- Task to carry out
Please copy out all lines of the entries that contain the word "none".

[Modification records]

=====

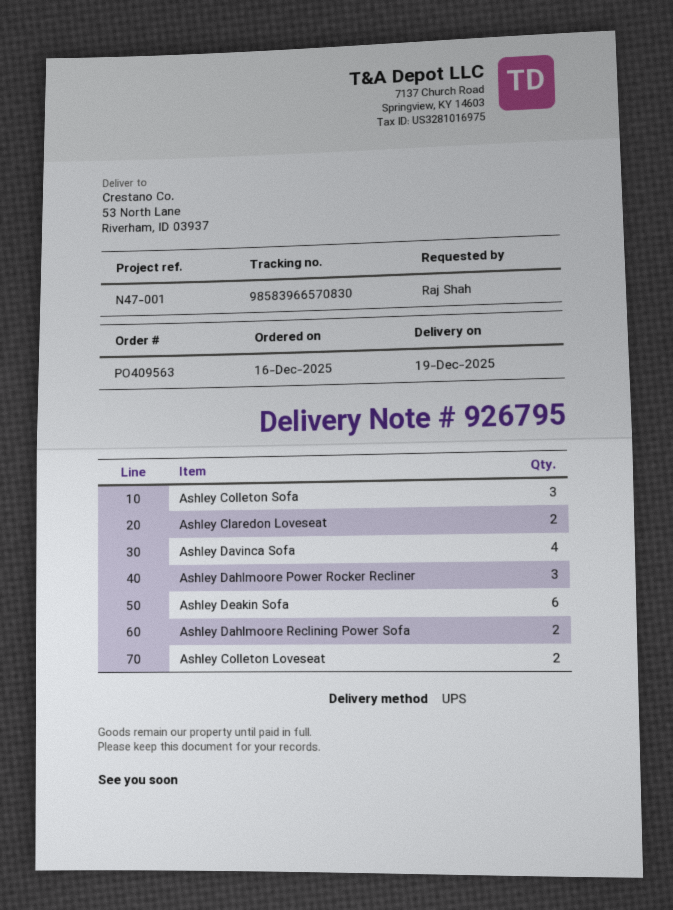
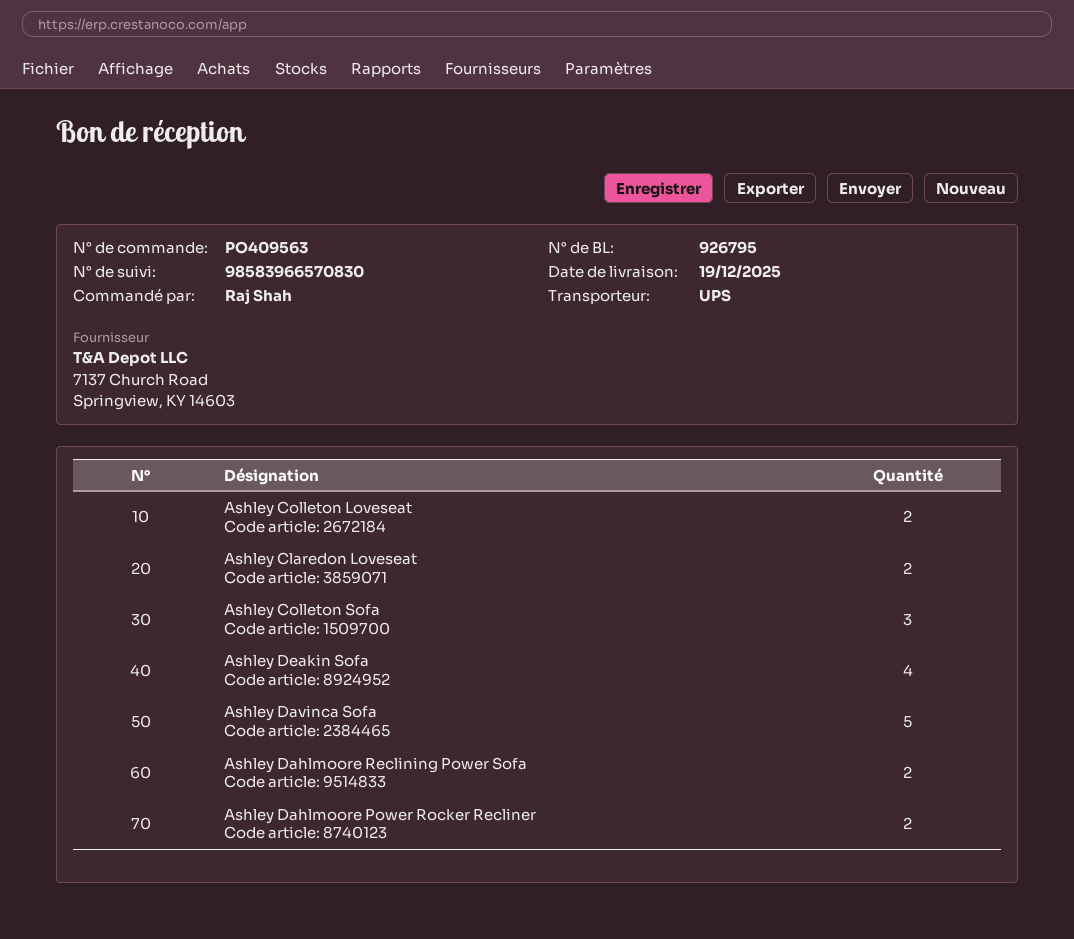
Ashley Davinca Sofa: 4 -> 5
Ashley Dahlmoore Power Rocker Recliner: 3 -> 2
Ashley Deakin Sofa: 6 -> 4

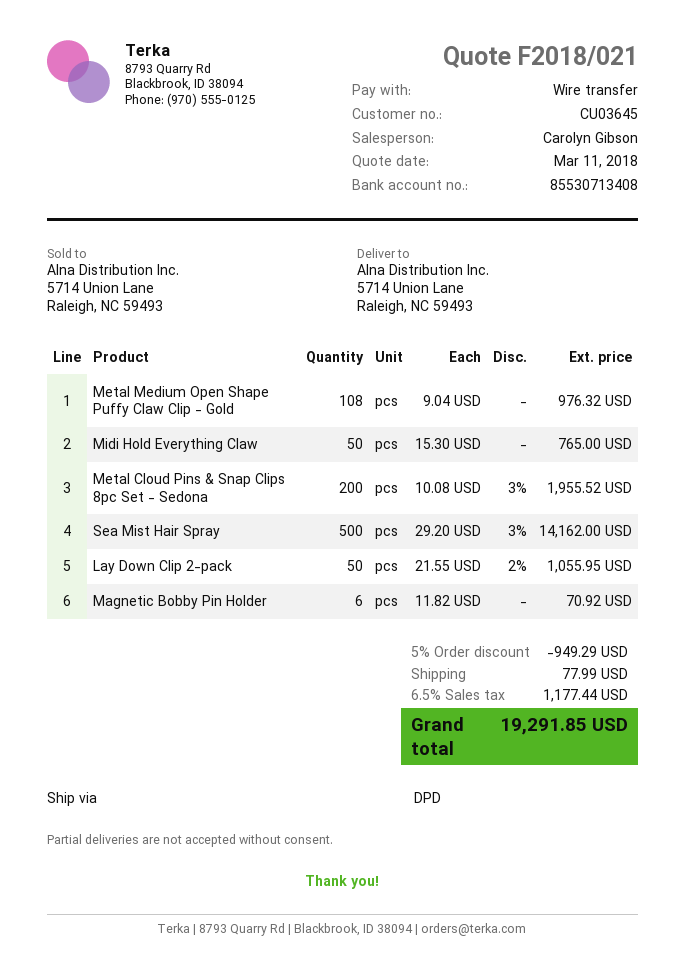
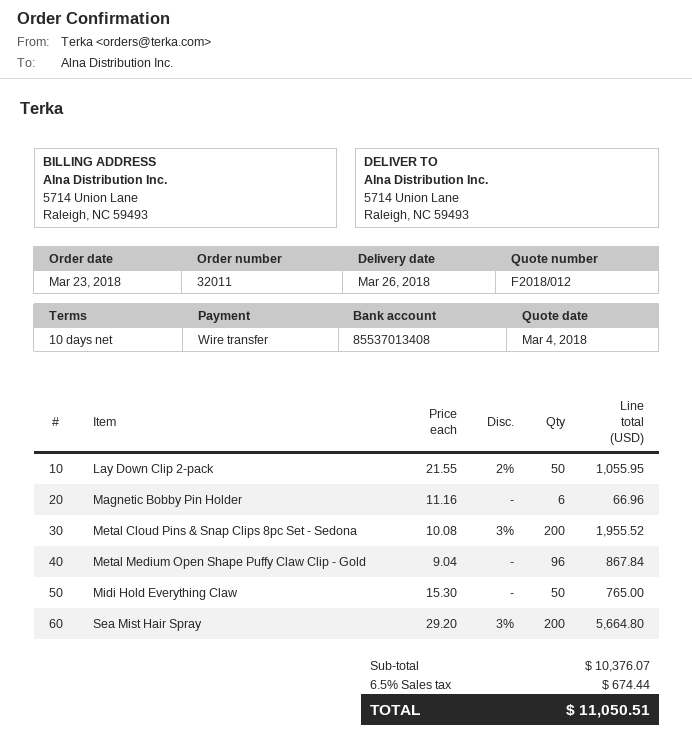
quote number: F2018/021 -> F2018/012
quote date: 2018-03-11 -> 2018-03-04
bank account: 85530713408 -> 85537013408
Metal Medium Open Shape Puffy Claw Clip - Gold: 108 x 9.04 = 976.32 -> 96 x 9.04 = 867.84
Sea Mist Hair Spray: 500 x 29.20 - 3% = 14162.00 -> 200 x 29.20 - 3% = 5664.80
Magnetic Bobby Pin Holder: 6 x 11.82 = 70.92 -> 6 x 11.16 = 66.96
discount: 5% = 949.29 -> none
shipping: 77.99 -> none
tax: 6.5% = 1177.44 -> 6.5% = 674.44
total: 19291.85 -> 11050.51

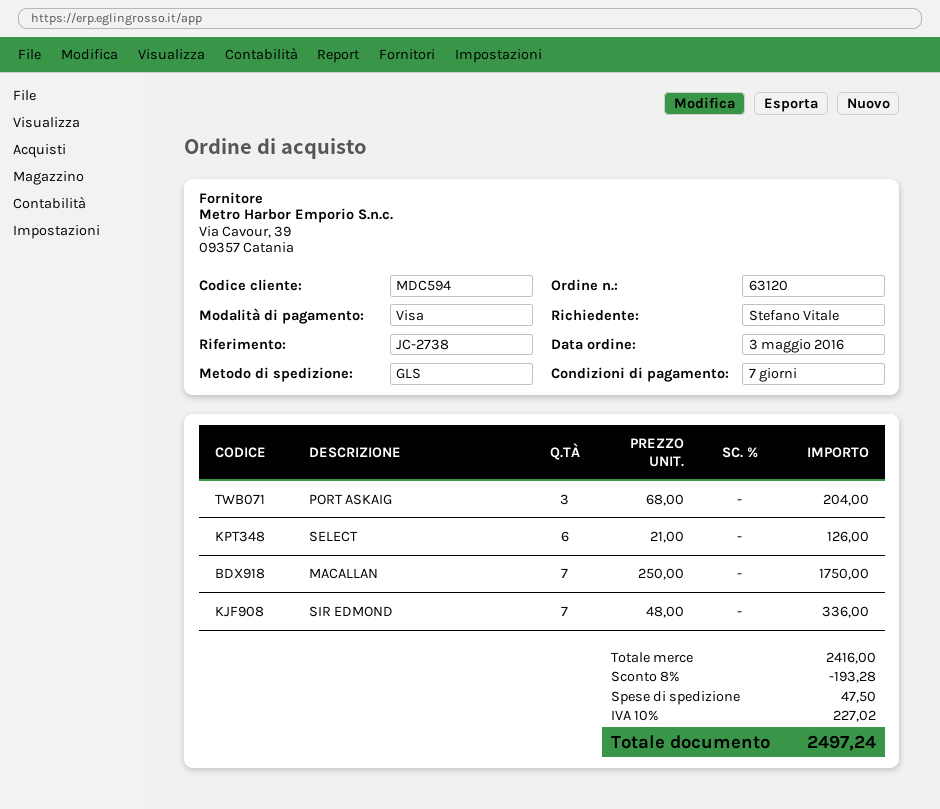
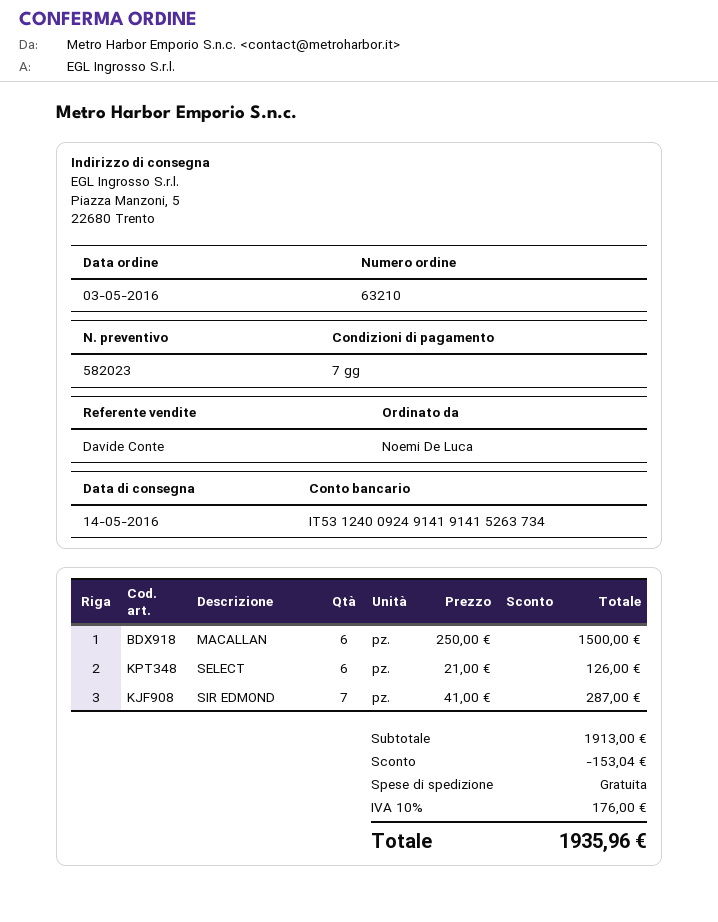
order number: 63120 -> 63210
ordered by: Stefano Vitale -> Noemi De Luca
PORT ASKAIG: 3 x 68.00 = 204.00 -> none
MACALLAN: 7 x 250.00 = 1750.00 -> 6 x 250.00 = 1500.00
SIR EDMOND: 7 x 48.00 = 336.00 -> 7 x 41.00 = 287.00
subtotal: 2416.00 -> 1913.00
discount: 193.28 -> 153.04
shipping: 47.50 -> 0.00
tax: 10% = 227.02 -> 10% = 176.00
total: 2497.24 -> 1935.96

=====

- Solution to this problem
discount: 5% = 949.29 -> none
shipping: 77.99 -> none
PORT ASKAIG: 3 x 68.00 = 204.00 -> none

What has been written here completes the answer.